** Available records **
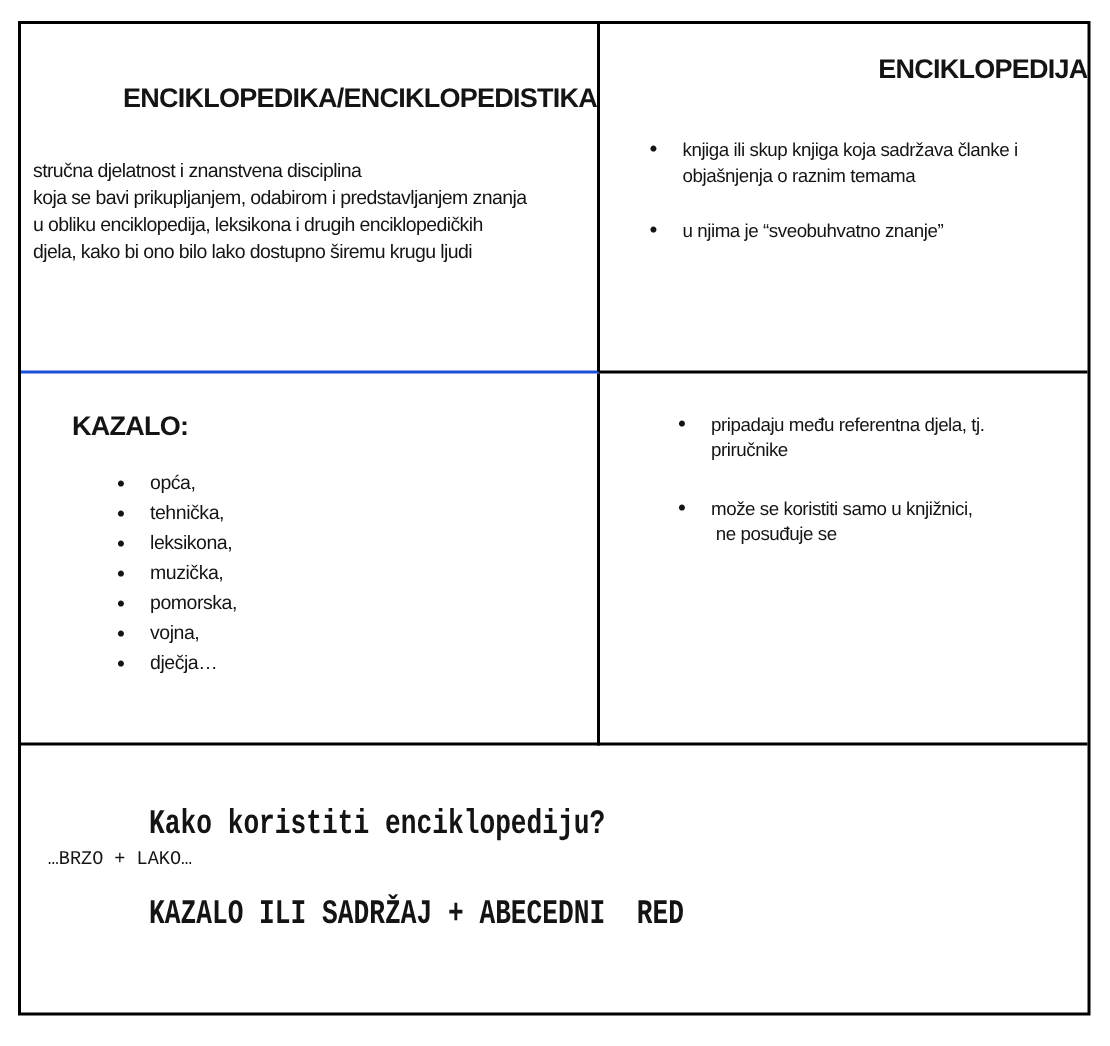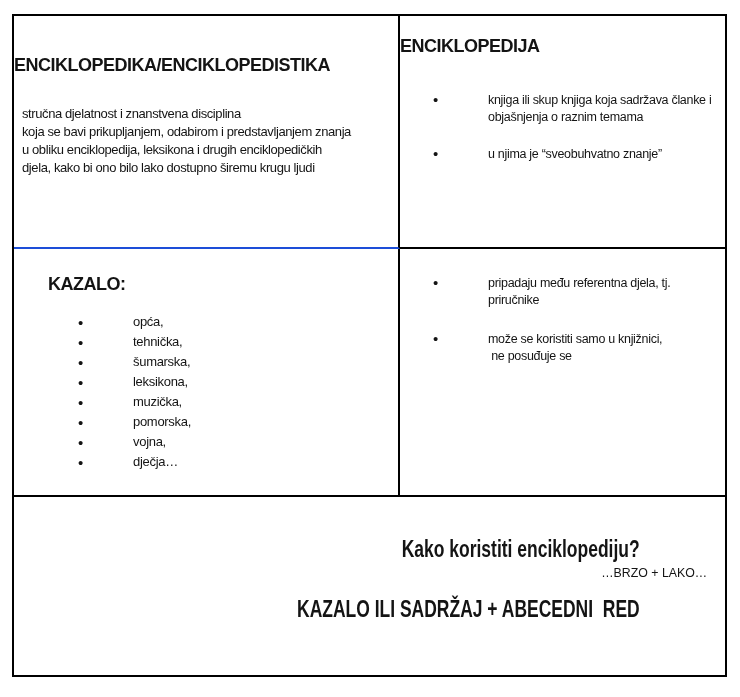--- a/index.html
+++ b/index.html
@@ -18,63 +18,63 @@
     display: grid;
     grid-template-columns: 386px 1fr;
     grid-template-rows: 233px 248px 1fr;
     background: #fff;
   }
   .cell { box-sizing: border-box; overflow: hidden; }
   .cell-tl { border-right: 2px solid #000; border-bottom: 2px solid #1d4ed8; }
   .cell-tr { border-bottom: 2px solid #000; }
   .cell-bl { border-right: 2px solid #000; border-bottom: 2px solid #000; }
   .cell-br { border-bottom: 2px solid #000; }
-  .cell-footer { grid-column: 1 / 3; text-align: right; }
+  .cell-footer { grid-column: 1 / 3; text-align: left; font-family: Liberation Mono, monospace; }
 
   .title {
     font-weight: bold;
     font-size: 18px;
     line-height: 24px;
     letter-spacing: -0.5px;
-    text-align: left;
+    text-align: right;
     white-space: nowrap;
     margin: 0;
   }
   .cell-tl .title { margin-top: 37px; }
   .cell-tr .title { margin-top: 18px; }
   .cell-bl .title { margin-top: 23px; text-align: left; padding-left: 34px; }
   .cell-br .title { margin-top: 22px; }
 
   .body-text {
     margin: 28px 0 0 8px;
     font-size: 13px;
     line-height: 18px;
     letter-spacing: -0.4px;
     white-space: pre;
   }
 
   ul.blist { list-style: none; margin: 0; padding: 0; }
   ul.blist li {
     position: relative;
-    padding-left: 88px;
+    padding-left: 55px;
     font-size: 12.5px;
     line-height: 17px;
     letter-spacing: -0.3px;
     white-space: pre;
   }
   ul.blist li::before {
     content: "\2022";
     position: absolute;
     left: 33px; top: -1px;
     font-size: 15px;
   }
   .cell-tr ul.blist { margin-top: 34px; }
   .cell-tr ul.blist li { margin-bottom: 20px; }
   .cell-br ul.blist { margin-top: 26px; }
-  .cell-br ul.blist li { margin-bottom: 22px; }
+  .cell-br ul.blist li { margin-bottom: 22px; margin-left: 19px; }
   .cell-bl ul.blist { margin-top: 16px; }
   .cell-bl ul.blist li { line-height: 20px; margin-bottom: 0; font-size: 13px; margin-left: 31px; }
   .cell-bl ul.blist li::before { top: 1px; }
 
   .footer-question {
     margin-top: 39px;
     font-size: 23px;
     font-weight: bold;
     line-height: 26px;
     white-space: pre;
@@ -117,21 +117,20 @@
 objašnjenja o raznim temama</li>
         <li>u njima je “sveobuhvatno znanje”</li>
       </ul>
     </div>
 
     <div class="cell cell-bl">
       <div class="title">KAZALO:</div>
       <ul class="blist">
         <li>opća,</li>
         <li>tehnička,</li>
-        <li>šumarska,</li>
         <li>leksikona,</li>
         <li>muzička,</li>
         <li>pomorska,</li>
         <li>vojna,</li>
         <li>dječja…</li>
       </ul>
     </div>
 
     <div class="cell cell-br">
       <ul class="blist">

** Activity **
Check each line of the material for the word "bottom". Copy the ones that have it.

** Answer space **
   .cell-tl { border-right: 2px solid #000; border-bottom: 2px solid #1d4ed8; }
   .cell-tr { border-bottom: 2px solid #000; }
   .cell-bl { border-right: 2px solid #000; border-bottom: 2px solid #000; }
   .cell-br { border-bottom: 2px solid #000; }
   .cell-tr ul.blist li { margin-bottom: 20px; }
-  .cell-br ul.blist li { margin-bottom: 22px; }
+  .cell-br ul.blist li { margin-bottom: 22px; margin-left: 19px; }
   .cell-bl ul.blist li { line-height: 20px; margin-bottom: 0; font-size: 13px; margin-left: 31px; }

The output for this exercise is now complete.